ブライアン・イーノによる架空の映画サウンドトラックの第3弾。
アルバム制作にはイーノだけではなく弟のロジャー・イーノ、弟子?のダニエル・ラノア等、複数のアーティストが参加してのオムニバス形式となっている。
- ダニエル・ラノワ – テンション・ブロック – Tension Block
- マイケル・ブルック – 誤認 – Err
- ジョン・ポール・ジョーンズ – 四分通告 – 4-Minute Warning
- リディア・カヴィナ(セアミン)、マイシャ・マーリン – 彼女の原子のために – For Her Atoms
- ハロルド・バッド – 色彩におびえきるバルサス – Balthus Bemused by Color
- ブライアン・イーノ – 創造のテーマ – Theme From “Creation”

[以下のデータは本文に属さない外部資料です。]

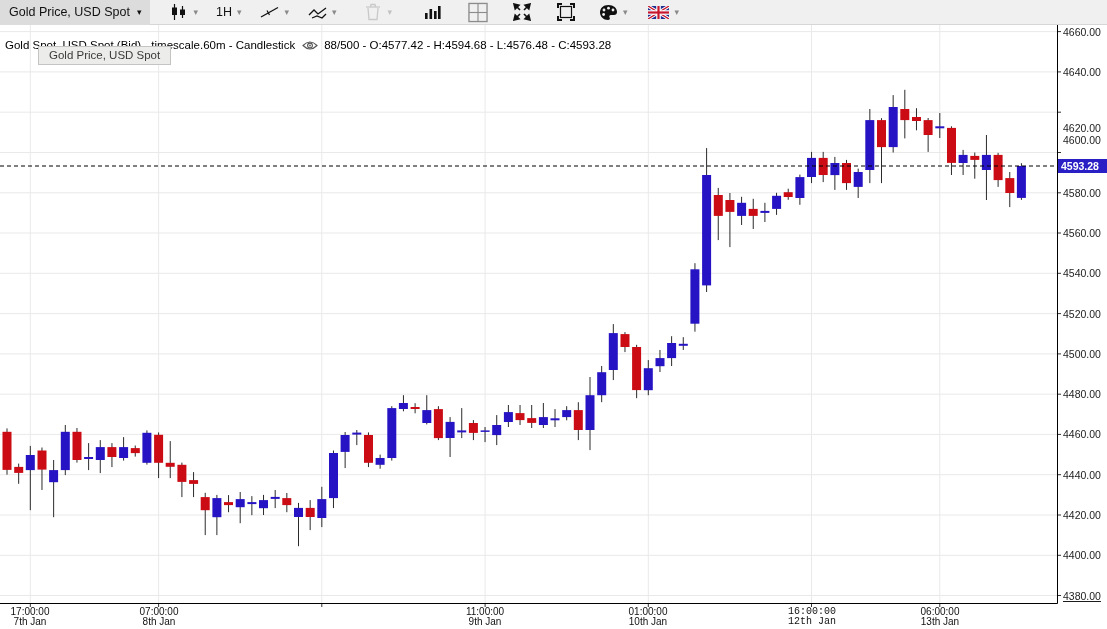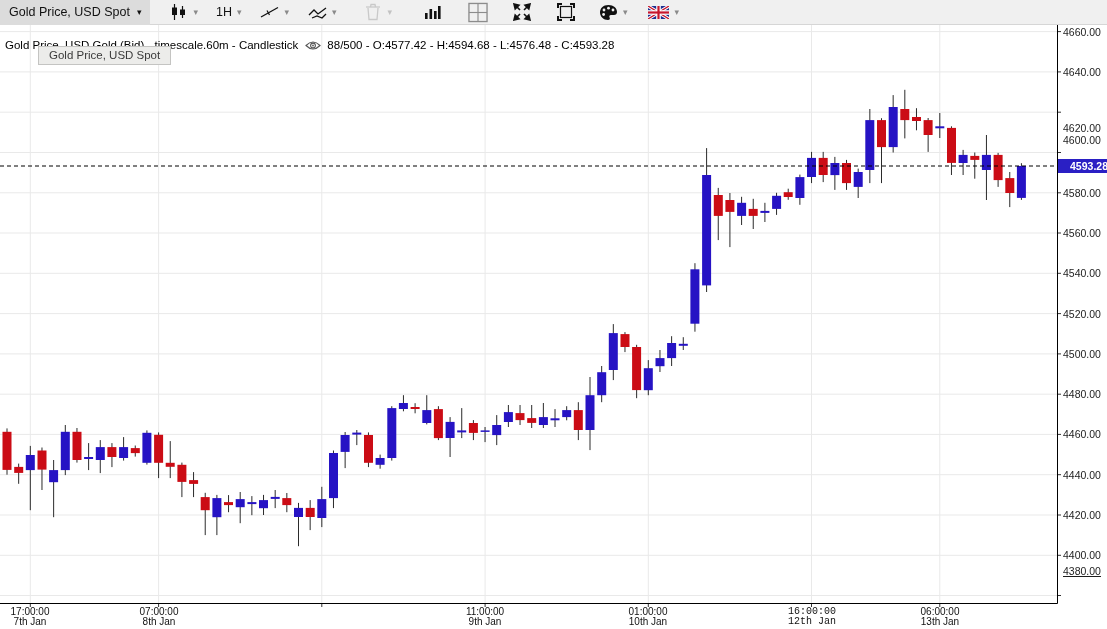--- a/index.html
+++ b/index.html
@@ -262,7 +262,7 @@
       </svg>
 
     <div class="chart-title">
-      <span>Gold Price, USD Gold (Bid) - timescale.60m - Candlestick</span>
+      <span>Gold Spot, USD Spot (Bid) - timescale.60m - Candlestick</span>
       <span class="tb-ic" style="width:17px;height:12px">
         <svg width="16" height="11" viewBox="0 0 16 11">
             <path d="M1 5.5 Q8 -1.5 15 5.5 Q8 12.5 1 5.5 Z" fill="none" stroke="#555" stroke-width="1.1"></path>

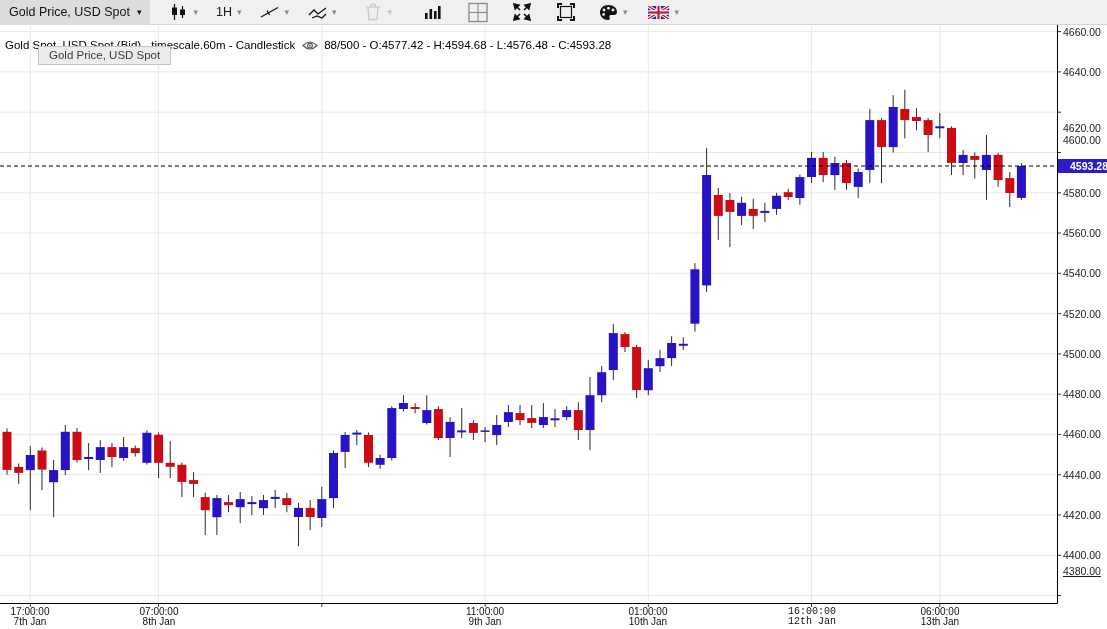--- a/index.html
+++ b/index.html
@@ -24,7 +24,7 @@
   .tooltip{position:absolute;left:38px;top:46px;background:#ececea;border:1px solid #c4c4c2;
            padding:2px 10px 3px 10px;font-size:11.5px;color:#3a3a3a;z-index:5;}
   .price-label{position:absolute;left:1063px;font-size:10.5px;color:#1c1c1c;}
-  .price-badge{position:absolute;left:1058px;width:47px;text-align:right;padding:1px 0 1px 3px;
+  .price-badge{position:absolute;left:1058px;width:47px;text-align:left;padding:1px 0 1px 3px;
                font-size:10.5px;font-weight:bold;color:#fff;z-index:4;}
   .time-label{position:absolute;width:76px;text-align:center;font-size:10px;color:#111;line-height:10px;}
   .time-label .d{display:block;}

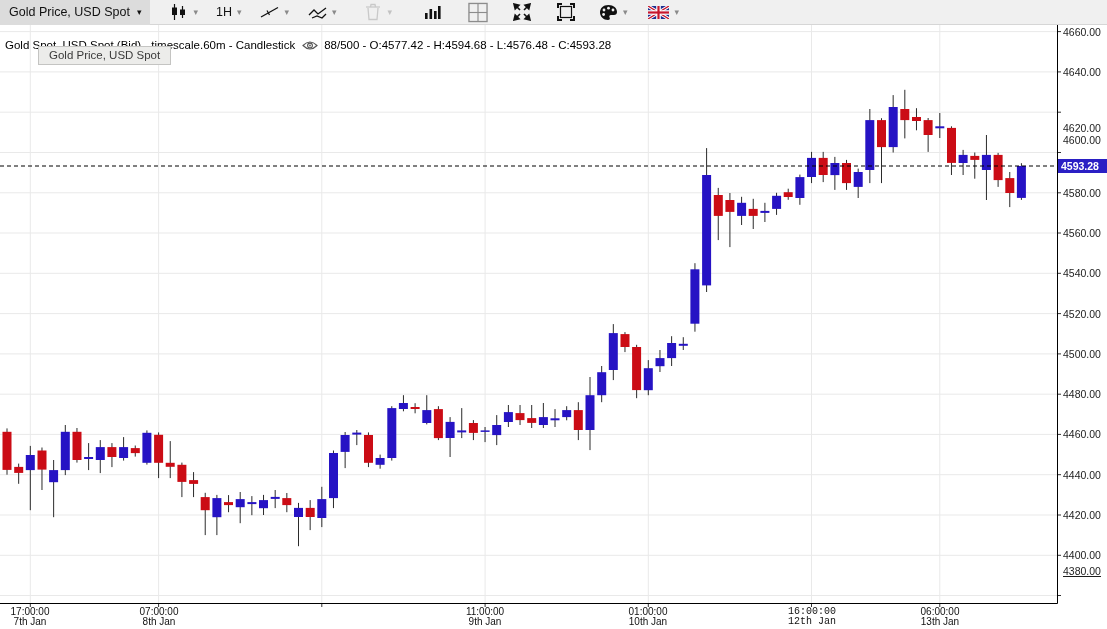--- a/index.html
+++ b/index.html
@@ -276,7 +276,7 @@
     <div class="tooltip">Gold Price, USD Spot</div>
 
     <div id="priceAxis">
-        <div class="price-label" style="top: 565px; text-decoration: underline;">4380.00</div>
+        <div class="price-label" style="top: 590px; text-decoration: underline;">4380.00</div>
         <div class="price-label" style="top: 549px;">4400.00</div>
         <div class="price-label" style="top: 509px;">4420.00</div>
         <div class="price-label" style="top: 469px;">4440.00</div>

- ブライアン・イーノ – 聖トム – Saint Tom
- ブライアン・イーノ、ダニエル・ラノワ – ホワイト・ムスタング – White Mustang
- ブライアン・イーノ、ダニエル・ラノワ – サイレンズ – Sirens
- ブライアン・イーノ – アジアの河 – Asian River
- ララージ -ザラゴザ – Zaragoza
- ロジャー・イーノ – キホーテ – Quixote
- ロジャー・イーノ – 走り去る微笑 – Fleeting Smile
- ブライアン・イーノ、ロジャー・イーノ – オペラのテーマ – Theme for “Opera”
- ララージ – カリンバ – Kalimba
ソロ名義とは一味違うオムニバス
いつ、どのタイミングで入手したかは忘れちゃったけど、この『ミュージック・フォー・フィルム3』は、イーノと関連アーティストの楽曲がミックスされたバランスが良く、イーノ関連のアルバムの中では『アナザー・グリーン・ワールド』の次くらいに好きだな。
オープニングの『テンション・ブロック』は、ラノアの作曲でイーノ的でありながら、どこか違うリズミカルなミニマル・ミュージックのような面白さと緊張感のある楽曲。
続くマイケル・ブルックが作曲した『誤認』は、とりとめもなく流れるサックスの洪水のよう、その後の2曲も悪くはないがイーノの作風を模倣しながらしきれていない中途半端さを感じてしまった。
『創造のテーマ – Theme From “Creation”』でやっとイーノ御大の楽曲が登場する。似たような事をしながら、やっぱりこれなんだよなってしっくりくる感覚がある。
短い曲だけど内面から湧き出るようなエネルギーを感じる。
ピアノが弾けて音楽的素養もある弟ロジャーと楽器をマトモに弾けない自由奔放な兄ブランアンとの組み合わせは絶妙のコンビネーション。
2人が共作している『オペラのテーマ』なんかはまさにそんな曲で、基本路線はブライアンなんだろうけどロジャーが良い感じのサウンドの味付けをしている印象を受ける。
イーノ単独の曲だと穏やかな大河の流れをイメージさせる『アジアの河 – Asian River』が好きだな。
アルバム総評
とてつもなくポップとは程遠い音楽だけど、ノイズや環境音楽とも言い切れない独特のポップさもある。
まあイーノ自体はいつもの感じなんだろうけど、弟のロジャーやダニエル・ラノアはちゃんとした曲として作曲するからアルバムをトータルで聴くとバランスがちょうど良いのかな。
それぞれのアーティストが個性を発揮しつつ、イーノワールドに見事に調和していて、とかくイーノ個人の作曲だとアンビエントに寄りすぎて退屈になりがちな傾向にあるアルバムの緩やかなフックになっている。
今となっちゃ、この手の環境音楽をやっているミュージシャンはたくさんいるけど、やっぱり先駆者のイーノは別格の創造性を感じる。